China’s economy may be slowing and Covid restrictions are depressing travel, but in the long term, many industry observers still expect Chinese airlines to need a lot of Western aircraft. Boeing forecasts that China will deliver 8,485 passenger aircraft over the next 20 years, representing approximately 20% of the global market.

Boeing’s share may be in doubt, as the Chinese government has frozen the US company’s plane deliveries to the country following the crash of two MAX jets and the US trade war with China that began during the Trump administration.

This trade war has led to delays in getting the C919 to the regulatory finish line. Since the end of 2020, the US government has required American companies to apply for special licenses to export to any organizations associated with the Chinese military.

The risk for the Chinese government is that if the U.S. grows frustrated with what it perceives as unfair competition — like, say, demanding that Chinese airlines buy domestic planes — it could cut off component sales altogether. The warning shot came last year when Canada refused to approve an export license for Canadian company Pratt & Whitney’s engines for an 80-seat turboprop plane being developed by Xi’an Aircraft Industrial Corporation.

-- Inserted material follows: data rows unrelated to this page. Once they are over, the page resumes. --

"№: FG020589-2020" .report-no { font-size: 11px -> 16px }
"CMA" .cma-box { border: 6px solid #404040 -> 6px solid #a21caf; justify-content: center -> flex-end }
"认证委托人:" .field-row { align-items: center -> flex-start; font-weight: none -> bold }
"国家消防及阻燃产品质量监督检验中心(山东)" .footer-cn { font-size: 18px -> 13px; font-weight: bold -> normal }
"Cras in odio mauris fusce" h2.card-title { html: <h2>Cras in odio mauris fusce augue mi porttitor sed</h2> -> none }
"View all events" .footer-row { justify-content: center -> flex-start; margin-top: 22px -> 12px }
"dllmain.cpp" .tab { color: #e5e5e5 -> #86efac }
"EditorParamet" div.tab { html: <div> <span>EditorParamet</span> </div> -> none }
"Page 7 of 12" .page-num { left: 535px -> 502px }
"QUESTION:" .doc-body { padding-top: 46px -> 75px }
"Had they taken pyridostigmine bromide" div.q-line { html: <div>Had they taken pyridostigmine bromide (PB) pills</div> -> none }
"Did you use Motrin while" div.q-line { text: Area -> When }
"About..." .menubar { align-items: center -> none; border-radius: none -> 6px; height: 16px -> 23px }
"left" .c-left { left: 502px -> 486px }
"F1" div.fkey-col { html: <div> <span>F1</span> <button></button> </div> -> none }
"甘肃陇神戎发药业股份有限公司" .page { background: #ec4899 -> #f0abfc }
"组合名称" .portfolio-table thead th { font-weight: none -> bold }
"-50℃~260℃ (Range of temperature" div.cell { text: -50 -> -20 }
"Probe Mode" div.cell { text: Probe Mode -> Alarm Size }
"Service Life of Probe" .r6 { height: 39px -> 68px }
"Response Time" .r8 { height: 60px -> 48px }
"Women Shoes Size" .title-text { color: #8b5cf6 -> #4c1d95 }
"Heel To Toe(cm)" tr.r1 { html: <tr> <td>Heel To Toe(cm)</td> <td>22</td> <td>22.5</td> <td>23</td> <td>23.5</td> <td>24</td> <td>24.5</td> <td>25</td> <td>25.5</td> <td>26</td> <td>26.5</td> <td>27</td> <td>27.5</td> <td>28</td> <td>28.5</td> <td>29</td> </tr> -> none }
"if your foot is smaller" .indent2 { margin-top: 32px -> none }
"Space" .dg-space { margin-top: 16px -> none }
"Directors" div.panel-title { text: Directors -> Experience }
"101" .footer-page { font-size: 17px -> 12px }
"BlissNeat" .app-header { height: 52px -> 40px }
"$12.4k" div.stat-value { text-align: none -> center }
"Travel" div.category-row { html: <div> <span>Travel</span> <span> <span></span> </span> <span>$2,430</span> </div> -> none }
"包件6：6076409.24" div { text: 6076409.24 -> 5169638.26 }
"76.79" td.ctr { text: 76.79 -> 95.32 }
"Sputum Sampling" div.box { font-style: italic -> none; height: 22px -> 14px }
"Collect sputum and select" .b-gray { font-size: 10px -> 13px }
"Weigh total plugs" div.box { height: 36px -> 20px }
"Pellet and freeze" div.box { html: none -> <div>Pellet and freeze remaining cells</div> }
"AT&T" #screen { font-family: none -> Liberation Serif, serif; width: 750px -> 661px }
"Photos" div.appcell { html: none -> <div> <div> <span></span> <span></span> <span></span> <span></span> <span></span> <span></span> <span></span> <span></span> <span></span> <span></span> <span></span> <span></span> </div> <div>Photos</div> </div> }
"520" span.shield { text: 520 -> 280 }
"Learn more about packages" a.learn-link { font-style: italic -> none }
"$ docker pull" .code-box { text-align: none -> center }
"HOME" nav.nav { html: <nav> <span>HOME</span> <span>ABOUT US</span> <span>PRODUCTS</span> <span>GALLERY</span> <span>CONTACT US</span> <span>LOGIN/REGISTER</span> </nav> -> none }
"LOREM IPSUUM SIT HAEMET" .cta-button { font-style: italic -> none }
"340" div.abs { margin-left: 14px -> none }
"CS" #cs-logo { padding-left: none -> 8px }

It will take China 10 to 15 years to remake the C919 with fully Chinese content, Abulafia believes.

The optimistic view is that the C919 is an expensive upfront payment to create a foothold in the aerospace industry that will lead to better technology down the road, but the long development timelines in the aerospace industry mean it won’t pay for itself anytime soon, Kennedy said. which contrasts with China’s successful efforts to move up the value chain in faster-growing industries such as wireless telecommunications equipment. “It’s going to look like a white elephant for a while.”

Airbus CEO Guillaume Faury said last year that Comac would need time to demonstrate the reliability and maturity of the C919, but he expected it to capture at least some market share. “Maybe by the end of the decade we’ll go from a duopoly to a triopoly on single-aisle aircraft,” he said.

Boyd believes that China’s commercial aerospace industry is essentially still on the cutting edge.

“China is not far behind in airliner programs,” he said. “Actually, they haven’t started yet.”